6. 6. A use according to any of claims 1 to 5, characterized in that said tamoxifen 4-hydroxy is in a form capable of being administered cutaneously.
7. 7. A use according to any of claims 1 to 5, characterized in that said tamoxifen 4-hydroxy is in a form capable of being administered by injection.

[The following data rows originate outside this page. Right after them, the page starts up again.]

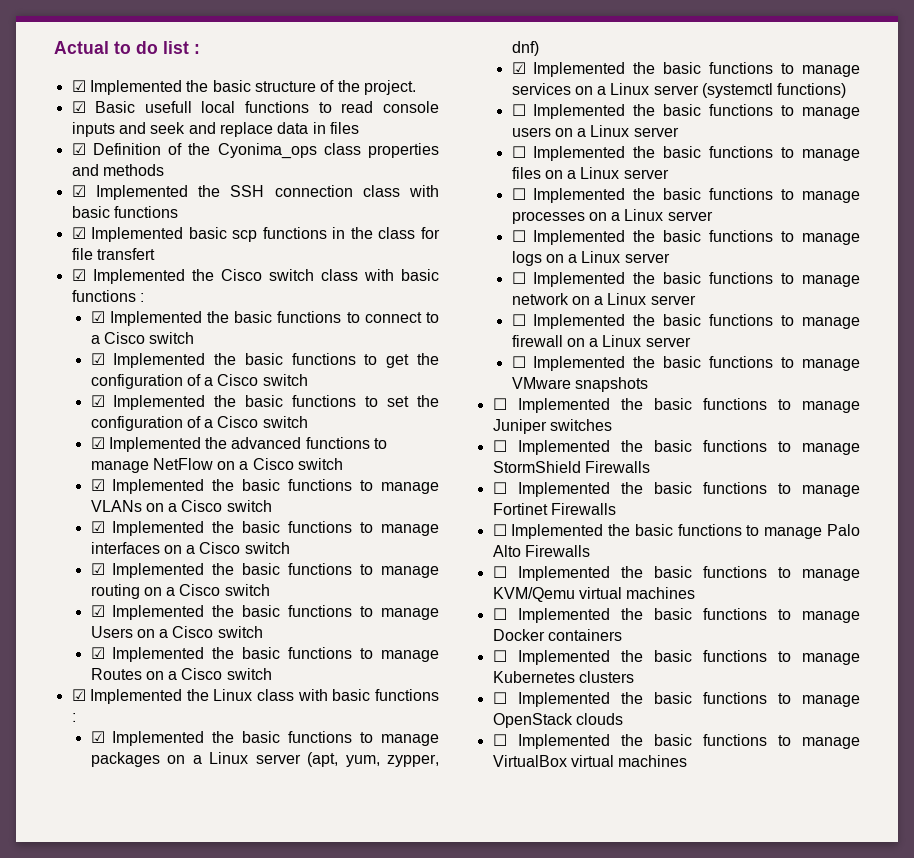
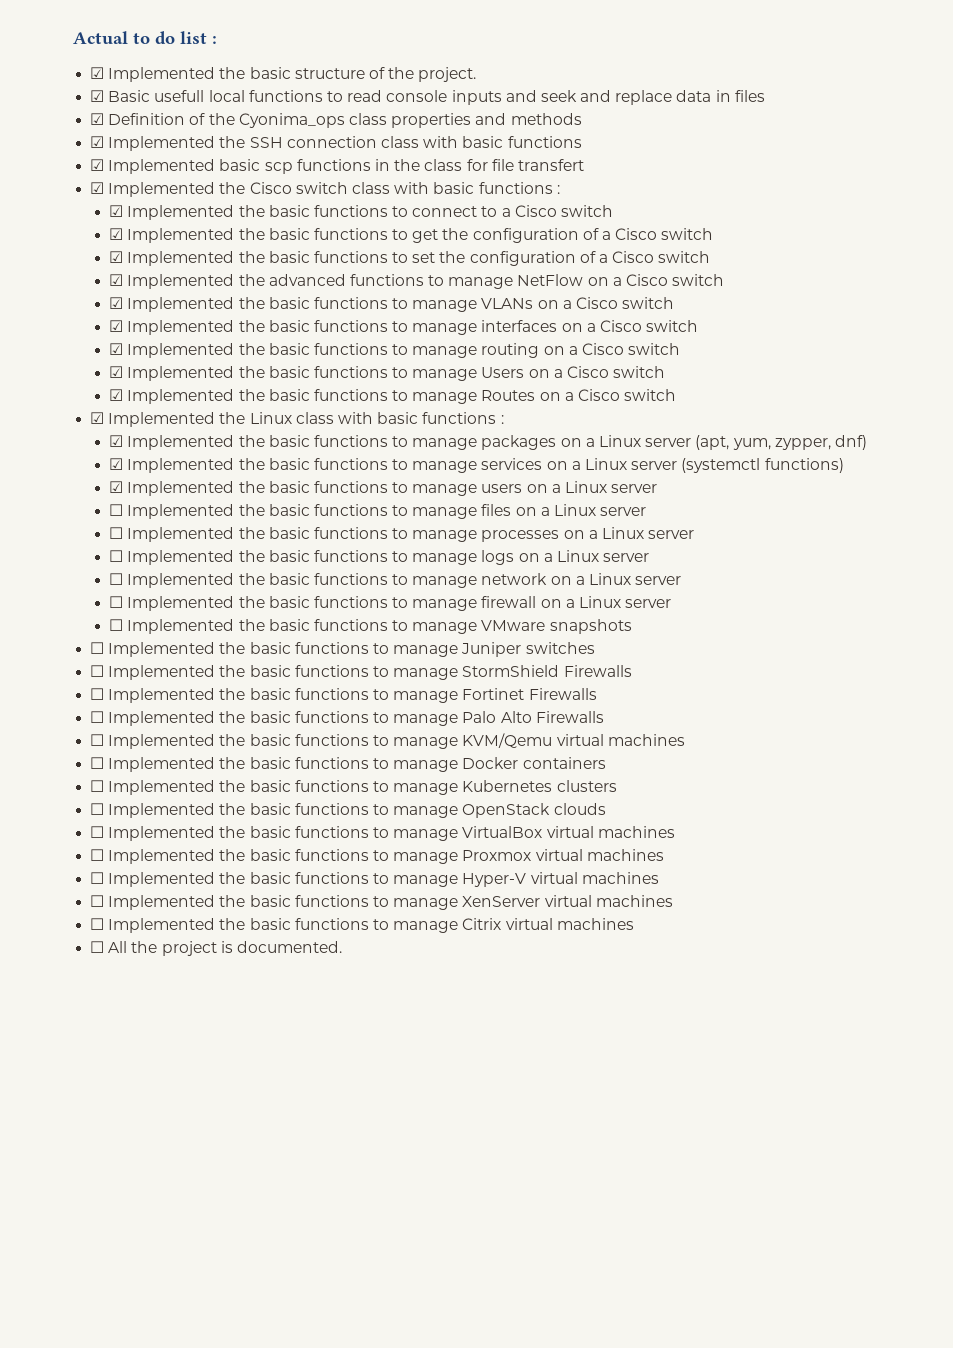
- ☐ Implemented the basic functions to manage users on a Linux server
+ ☑ Implemented the basic functions to manage users on a Linux server
+ ☐ Implemented the basic functions to manage Proxmox virtual machines
+ ☐ Implemented the basic functions to manage Hyper-V virtual machines
+ ☐ Implemented the basic functions to manage XenServer virtual machines
+ ☐ Implemented the basic functions to manage Citrix virtual machines
+ ☐ All the project is documented.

8. 8. A use according to any of claims 1 to 6, characterized in that said tamoxifen 4-hydroxy is in a vehicle containing a penetration enhancer. 9. A use according to any of claims 1 to 8, characterized in that said tamoxifen 4-hydroxy is a mixture of Z and E isomers. A use according to any of claims 1 to 8, characterized in that said tamoxifen 4-hydroxy is predominantly a Z. 1 1 isomer. A use according to any of claims 1 to 10, characterized in that between approximately 0.25 and 3.0 ug of said tamoxifen 4-hydroxy per cm2 of scar is administered per day. 12. A use according to claim 1, characterized in that said pharmaceutical composition is capable of administering between about 0.5 and 2.5 ug of said tamoxifen 4-hydroxy per cm2 of scar that is administered per day. 3. A use according to claim 12, characterized in that said pharmaceutical composition is capable of administering between approximately 1.0 μg of said tamoxifen 4-hydroxy per cm2 of scar that is administered per day. 14. A use according to claim 13, characterized in that said pharmaceutical composition is capable of administering between about 2.0 ug of said tamoxifen 4-hydroxy per cm2 of scar that is administered per day. 15. A use according to any of claims 1 to 6 or 8 to 14, characterized in that said tamoxifen 4-hydroxy is formulated in a percutaneous administration form selected from the following list: an ointment, a cream, a patch, a gel, an emulsion, a powder and an oil. 16. A use according to any of claims 1 to 6 or 8 to 14, characterized in that said tamoxifen 4-hydroxy is formulated in a hydroalcoholic gel. 17. A use according to claim 16, characterized in that said hydroalcoholic gel comprises ethyl alcohol, isopropyl myristate, and hydroxypropylcellulose. 18. A use according to any of claims 1 to 6 or 8 to 14, wherein said tamoxifen 4-hydroxy is formulated in a hydroalcoholic solution.
9. 9. Use according to claim 18, characterized in that said hydroalcoholic solution comprises ethyl alcohol, isopropyl myristus and hydroxypropylcellulose.